In this digital era of MP3s and streaming from YouTube, Pandora and Spotify, most people don't put much thought into how they're getting their music, and perhaps even less into the format it comes in.
But Neil Young -- the folk rock veteran and longtime Woodside resident -- isn't most people. As one might expect from a career musician who has spent decades listening to vinyl records and mixing in recording studios, Young seems to care deeply about the quality of the music he listens to.
"Good music -- well represented and well recorded -- makes you feel," Young said during a taped interview this week at the International Consumer Electronics Show (CES) in Las Vegas. "You have goosebumps, you'll cry, you'll have a visceral reaction, and that's what's been missing."
This passion for high-quality music drove Young to embark in 2000 on a process of talking to industry professionals, engineers and investors to figure out how to bring recorded music out of a "downward spiral" since the introduction of CDs in the 1980s.
Then, about 18 months ago, a business and product emerged. And after a successful 2014 Kickstarter campaign (that pulled in $6.2 million, though only $800,000 was sought) and a launch in August on Crowdfunder, the portable PonoPlayer is ready to hit the market.
Thousands of supporters have already received their devices; the online PonoMusic Store, offering more than two million songs, went online this week; and the product is available for preorder, with delivery in February.
Tech news website The Verge also reported on Jan. 6 that the product will be available in 80 retail stores nationwide on Monday, Jan. 12, including in some Fry's Electronics locations.
The PonoPlayer is a rounded triangular prism, available in two colors, yellow and black, and is capable of playing a wide range of music formats -- including FLAC, ALAC, WAV, IFF, AAC and MP3 supporting up to 192 kHz/24-bit. Put in layman's terms, the more sophisticated of these file formats are able to contain much more data, which when played produce a richer and more textured sound than CDs or relatively low-data MP3 files, according to Young.
The device can hold 64 gigabytes of music, which can be doubled to 128 with the insertion of an included micro SD chip. It also sports two output jacks, one for personal listening on headphones and the other for plugging into a car or home stereo. The PonoPlayer is currently priced at $399. Some will no doubt find the cost prohibitive, but the product's popularity on Kickstarter evidences a niche among audiophiles willing to shell out the extra cash.

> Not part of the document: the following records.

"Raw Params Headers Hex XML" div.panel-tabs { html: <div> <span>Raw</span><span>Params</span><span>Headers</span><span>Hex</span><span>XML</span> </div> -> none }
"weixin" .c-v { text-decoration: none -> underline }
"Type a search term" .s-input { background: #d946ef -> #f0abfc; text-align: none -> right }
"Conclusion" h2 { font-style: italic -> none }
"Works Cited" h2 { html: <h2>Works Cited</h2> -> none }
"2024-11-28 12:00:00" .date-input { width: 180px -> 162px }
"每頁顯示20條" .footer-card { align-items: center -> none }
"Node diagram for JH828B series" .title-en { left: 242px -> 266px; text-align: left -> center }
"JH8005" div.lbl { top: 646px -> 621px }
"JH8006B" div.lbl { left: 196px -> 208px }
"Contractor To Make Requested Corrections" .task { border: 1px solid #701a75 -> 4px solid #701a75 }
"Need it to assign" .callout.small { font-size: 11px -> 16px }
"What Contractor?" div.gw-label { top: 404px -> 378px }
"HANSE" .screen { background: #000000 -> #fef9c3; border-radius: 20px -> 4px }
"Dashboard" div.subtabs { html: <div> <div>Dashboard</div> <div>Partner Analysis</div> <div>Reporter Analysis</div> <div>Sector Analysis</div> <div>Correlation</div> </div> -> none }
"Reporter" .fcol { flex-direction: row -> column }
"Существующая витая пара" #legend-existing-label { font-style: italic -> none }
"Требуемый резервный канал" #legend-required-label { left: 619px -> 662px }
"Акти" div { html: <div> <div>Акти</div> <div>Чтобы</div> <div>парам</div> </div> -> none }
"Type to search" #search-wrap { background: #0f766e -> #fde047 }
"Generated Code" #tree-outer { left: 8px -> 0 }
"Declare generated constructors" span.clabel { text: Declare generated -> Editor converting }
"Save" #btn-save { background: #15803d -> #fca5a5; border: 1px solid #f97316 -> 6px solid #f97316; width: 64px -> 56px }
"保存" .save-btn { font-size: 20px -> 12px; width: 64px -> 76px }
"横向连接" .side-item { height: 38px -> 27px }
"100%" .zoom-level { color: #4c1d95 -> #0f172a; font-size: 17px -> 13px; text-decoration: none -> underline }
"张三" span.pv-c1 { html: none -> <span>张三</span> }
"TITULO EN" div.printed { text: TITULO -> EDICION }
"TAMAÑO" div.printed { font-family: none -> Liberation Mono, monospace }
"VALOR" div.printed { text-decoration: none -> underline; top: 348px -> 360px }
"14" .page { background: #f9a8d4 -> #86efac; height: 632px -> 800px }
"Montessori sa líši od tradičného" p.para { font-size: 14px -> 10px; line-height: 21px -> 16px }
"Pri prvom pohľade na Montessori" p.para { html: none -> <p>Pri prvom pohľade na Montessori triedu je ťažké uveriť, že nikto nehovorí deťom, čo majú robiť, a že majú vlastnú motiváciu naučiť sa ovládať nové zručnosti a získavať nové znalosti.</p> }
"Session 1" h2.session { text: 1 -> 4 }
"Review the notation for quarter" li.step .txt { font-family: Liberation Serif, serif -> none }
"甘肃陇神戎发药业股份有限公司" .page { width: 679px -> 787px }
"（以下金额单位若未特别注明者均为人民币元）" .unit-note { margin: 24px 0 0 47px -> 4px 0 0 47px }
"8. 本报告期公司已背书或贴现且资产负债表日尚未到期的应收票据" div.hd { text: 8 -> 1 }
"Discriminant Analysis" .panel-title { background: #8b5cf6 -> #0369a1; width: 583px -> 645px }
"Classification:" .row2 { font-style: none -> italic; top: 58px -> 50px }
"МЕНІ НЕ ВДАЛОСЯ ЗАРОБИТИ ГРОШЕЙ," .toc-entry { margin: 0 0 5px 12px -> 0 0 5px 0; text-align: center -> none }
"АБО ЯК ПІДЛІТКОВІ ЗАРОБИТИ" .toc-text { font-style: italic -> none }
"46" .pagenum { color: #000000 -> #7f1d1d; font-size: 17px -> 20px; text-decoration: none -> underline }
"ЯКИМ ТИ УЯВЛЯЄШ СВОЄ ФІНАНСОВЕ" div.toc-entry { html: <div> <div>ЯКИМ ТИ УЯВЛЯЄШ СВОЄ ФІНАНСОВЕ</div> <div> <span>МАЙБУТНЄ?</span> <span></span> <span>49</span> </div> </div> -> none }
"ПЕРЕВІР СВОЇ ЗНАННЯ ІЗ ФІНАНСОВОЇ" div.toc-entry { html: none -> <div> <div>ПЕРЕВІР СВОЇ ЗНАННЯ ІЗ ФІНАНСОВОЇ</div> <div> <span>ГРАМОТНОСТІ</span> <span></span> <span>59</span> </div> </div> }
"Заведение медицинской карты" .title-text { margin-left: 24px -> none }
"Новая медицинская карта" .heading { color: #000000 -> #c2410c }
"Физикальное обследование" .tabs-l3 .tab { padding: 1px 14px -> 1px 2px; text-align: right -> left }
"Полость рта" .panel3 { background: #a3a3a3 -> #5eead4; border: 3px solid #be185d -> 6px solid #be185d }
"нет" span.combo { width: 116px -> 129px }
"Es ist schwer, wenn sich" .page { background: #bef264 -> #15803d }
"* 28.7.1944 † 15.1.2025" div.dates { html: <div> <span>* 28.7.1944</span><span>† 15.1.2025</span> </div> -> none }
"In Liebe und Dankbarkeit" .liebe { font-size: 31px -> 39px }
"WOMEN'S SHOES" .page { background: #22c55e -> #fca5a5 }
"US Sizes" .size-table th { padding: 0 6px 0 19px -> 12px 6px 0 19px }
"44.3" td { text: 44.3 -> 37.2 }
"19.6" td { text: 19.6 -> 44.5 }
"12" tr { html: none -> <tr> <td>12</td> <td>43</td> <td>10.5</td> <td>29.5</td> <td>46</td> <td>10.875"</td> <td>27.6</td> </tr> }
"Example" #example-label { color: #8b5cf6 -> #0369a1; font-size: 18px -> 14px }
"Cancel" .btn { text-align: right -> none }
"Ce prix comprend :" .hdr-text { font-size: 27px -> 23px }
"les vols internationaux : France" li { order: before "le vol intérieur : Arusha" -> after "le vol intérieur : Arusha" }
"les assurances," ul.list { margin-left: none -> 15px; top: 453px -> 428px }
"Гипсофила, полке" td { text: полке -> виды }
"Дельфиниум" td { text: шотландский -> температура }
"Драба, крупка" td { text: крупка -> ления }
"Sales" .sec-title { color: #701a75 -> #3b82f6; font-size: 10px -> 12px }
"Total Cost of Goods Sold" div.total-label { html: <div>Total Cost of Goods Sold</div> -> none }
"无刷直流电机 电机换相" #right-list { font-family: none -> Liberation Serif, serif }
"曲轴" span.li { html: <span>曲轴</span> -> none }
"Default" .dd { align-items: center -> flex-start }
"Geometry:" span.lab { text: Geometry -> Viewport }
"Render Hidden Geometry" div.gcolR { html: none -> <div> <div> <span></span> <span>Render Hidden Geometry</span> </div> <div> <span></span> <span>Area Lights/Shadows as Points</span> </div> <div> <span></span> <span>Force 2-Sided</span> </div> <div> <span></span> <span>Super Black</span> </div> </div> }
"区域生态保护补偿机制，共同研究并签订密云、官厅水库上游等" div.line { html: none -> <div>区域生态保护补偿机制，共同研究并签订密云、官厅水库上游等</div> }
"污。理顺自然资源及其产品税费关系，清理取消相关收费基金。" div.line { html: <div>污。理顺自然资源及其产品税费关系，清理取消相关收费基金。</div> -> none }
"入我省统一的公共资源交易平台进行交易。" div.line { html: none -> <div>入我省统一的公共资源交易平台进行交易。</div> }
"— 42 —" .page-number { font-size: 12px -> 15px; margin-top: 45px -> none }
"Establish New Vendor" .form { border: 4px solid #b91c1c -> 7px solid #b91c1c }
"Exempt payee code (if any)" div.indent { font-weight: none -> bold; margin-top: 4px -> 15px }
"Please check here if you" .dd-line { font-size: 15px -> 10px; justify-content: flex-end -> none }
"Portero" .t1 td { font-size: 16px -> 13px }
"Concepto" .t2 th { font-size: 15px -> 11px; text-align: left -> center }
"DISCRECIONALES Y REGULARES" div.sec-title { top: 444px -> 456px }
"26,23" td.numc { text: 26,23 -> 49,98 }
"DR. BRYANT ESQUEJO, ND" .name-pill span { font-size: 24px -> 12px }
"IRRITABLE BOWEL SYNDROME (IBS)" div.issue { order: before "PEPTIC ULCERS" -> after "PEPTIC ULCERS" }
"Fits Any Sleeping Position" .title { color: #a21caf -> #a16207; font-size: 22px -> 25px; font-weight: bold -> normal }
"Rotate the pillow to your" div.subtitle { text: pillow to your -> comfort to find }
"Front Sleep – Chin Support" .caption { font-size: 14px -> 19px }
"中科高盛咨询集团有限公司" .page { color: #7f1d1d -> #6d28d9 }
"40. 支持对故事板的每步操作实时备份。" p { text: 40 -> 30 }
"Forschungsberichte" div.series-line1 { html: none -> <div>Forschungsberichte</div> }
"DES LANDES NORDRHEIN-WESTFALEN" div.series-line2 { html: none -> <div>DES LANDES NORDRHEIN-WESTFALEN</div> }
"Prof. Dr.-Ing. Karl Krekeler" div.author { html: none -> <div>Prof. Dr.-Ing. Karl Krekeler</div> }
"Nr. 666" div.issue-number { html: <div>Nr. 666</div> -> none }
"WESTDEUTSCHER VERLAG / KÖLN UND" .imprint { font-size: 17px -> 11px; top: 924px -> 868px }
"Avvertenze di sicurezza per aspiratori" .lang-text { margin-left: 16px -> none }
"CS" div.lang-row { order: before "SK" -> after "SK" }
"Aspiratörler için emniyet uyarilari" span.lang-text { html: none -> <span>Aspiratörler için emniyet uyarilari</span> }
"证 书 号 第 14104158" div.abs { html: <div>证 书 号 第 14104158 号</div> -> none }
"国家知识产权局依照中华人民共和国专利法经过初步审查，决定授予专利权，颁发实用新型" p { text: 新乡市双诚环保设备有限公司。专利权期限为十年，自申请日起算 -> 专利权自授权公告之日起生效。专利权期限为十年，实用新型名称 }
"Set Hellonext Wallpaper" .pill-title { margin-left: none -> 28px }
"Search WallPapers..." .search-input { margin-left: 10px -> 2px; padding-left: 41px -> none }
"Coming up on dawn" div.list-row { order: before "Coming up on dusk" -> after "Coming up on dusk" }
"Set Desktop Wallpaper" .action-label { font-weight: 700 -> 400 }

In his interview at CES, Young admitted that some consumers might very well stick to their MP3s, as the difference between the formats isn't easily audible to them. But for the many artists he introduced the product to over the last few months, the higher quality pumped out by Pono was the clear choice, Young said.
To all appearances, Pono is more a labor of love for Young than a lucrative business opportunity. At CES he expressed his startup's willingness to share the technology they've developed with other companies, with the purpose of getting music, as it should be listened to, into the hands -- and ears -- of more people.
Young's mission of sharing his love of music was apparent in a Dec. 31 letter posted on Pono World Times, a news site for the product, startup and community.
"The biggest joys for me," Young wrote, "are the genuine Pono smiles; the looks that come across new listener's faces as they hear more than they have ever heard from their favorite songs, songs they have enjoyed hundreds of times before and are now discovering anew."